Minister in the Ministry of Economic Affairs and Investment, Marsha Caddle, outlining some of Government’s plans for the economy during last Friday’s “Blast-Off” seminar at the Hilton Barbados Resort. (C.Pitt/BGIS)

Minister in the Ministry of Economic Affairs and Investment, Marsha Caddle, has affirmed that economic enfranchisement is Government’s core policy objective.

Speaking at the Barbados Association of Insurance and Financial Advisors’ “Blast-Off” seminar recently at the Hilton Barbados Resort, the Investment Minister said that in order to achieve this objective, Government had a five-point plan, and, she promised, all aspects would be in place in 2019.

“First, we need a Government that does not monopolize all of the country’s savings to fund deficits. Second, we need the appropriate regulation of new financial institutions and instruments. Third, we need a tax system that encourages investments. Fourth, we need a doing business environment that supports new business and fifth, we need some big investment opportunities,” she listed.

Ms. Caddle further revealed that, over the next four years, Government would be running surpluses and paying back debt. Pointing to the regulatory philosophy which was established last year by the Financial Services Commission (FSC), she explained that Government would welcome all new financial innovations, as long as it was confident that ordinary savers and investors and the financial system were not at risk.

“Where the risks are deemed too high for average consumers, we would introduce the innovation in more limited ways first,” she assured.

According to the Minister, Government was working with the FSC on new regulatory regimes which are expected to be implemented in 2019 for new financial institutions like peer-to-peer lenders, crowd financing platforms and private investment clubs.

The Barbados Association of Insurance and Financial Advisors hosted a “Blast-off seminar, at the Hilton Barbados Resort. (C. Pitt/BGIS)

Ms. Caddle also spoke about the new Town and Country Planning Act, which was now before the Lower House for debate. This, she explained, would speed up the process of planning applications and make outcomes more positive and predictable.
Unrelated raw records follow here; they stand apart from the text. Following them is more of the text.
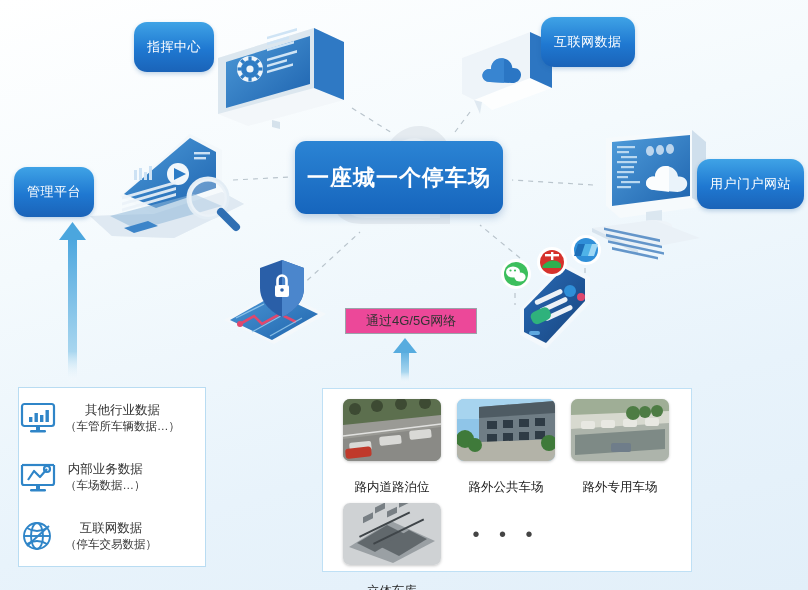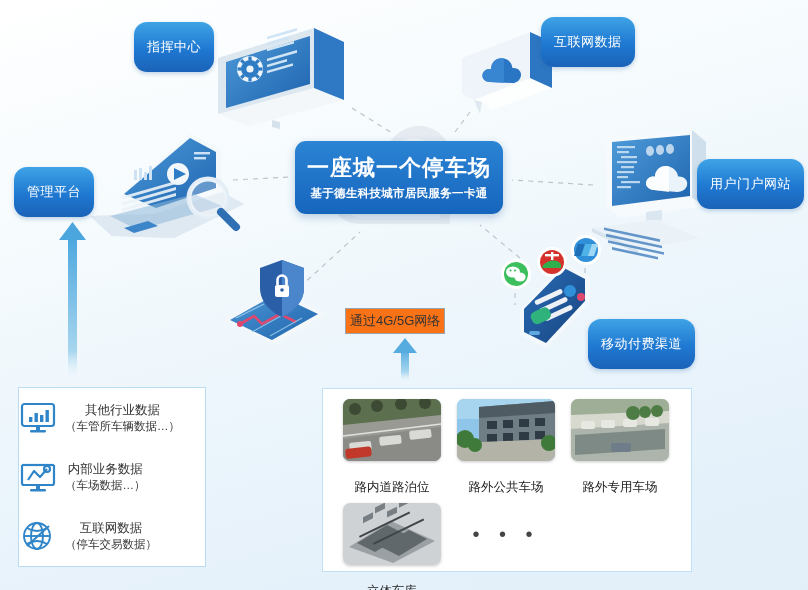"基于德生科技城市居民服务一卡通" div.t2 { html: <div>基于德生科技城市居民服务一卡通</div> -> none }
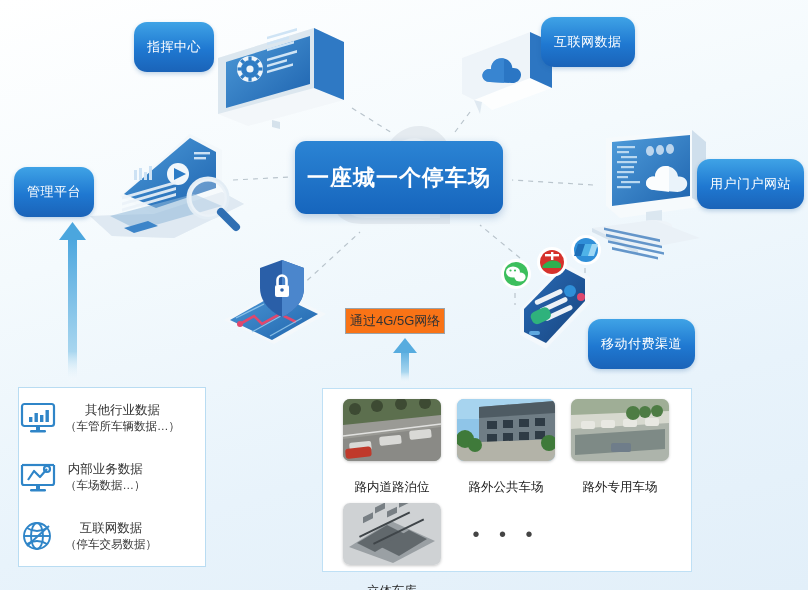"通过4G/5G网络" .boxlabel { background: #f97316 -> #ec4899; padding: 0 4px -> 0 20px }
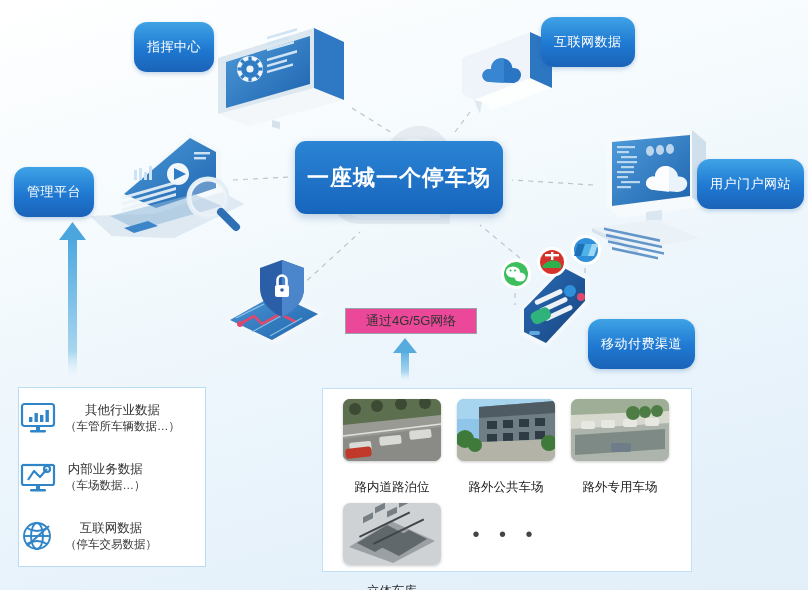"移动付费渠道" div.pill { html: <div>移动付费渠道</div> -> none }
She also shared plans to set up a new Competitiveness Council which “would be drawn from the private sector, labour, government and interested persons with big ideas to drive implementation of improvements in the Doing Business Index and doing business in Barbados”. This, she revealed, will begin this year with reform of the Corporate Registry.

“We believe that all of this will attract new investment opportunities to Barbados. The Government is already receiving dozens of applications for new solar farms and expressions of interest in medical marijuana. And the Government’s new intent in the granting of permissions is helping a number of stalled projects resume,” she stated.

The Investment Minister also identified five critical tenets which she said would play a critical role in improving Barbados’ economic stability. They are: a sound fiscal position; appropriate regulation; low tax rates; easier, cheaper and faster ways of doing business; and new business opportunities.

“Two thousand and nineteen will be the first year that these things will fall into place and with that comes the enormous potential for development and wellbeing and wealth and happiness and fulfillment of an entire generation of Barbadians in years to come.”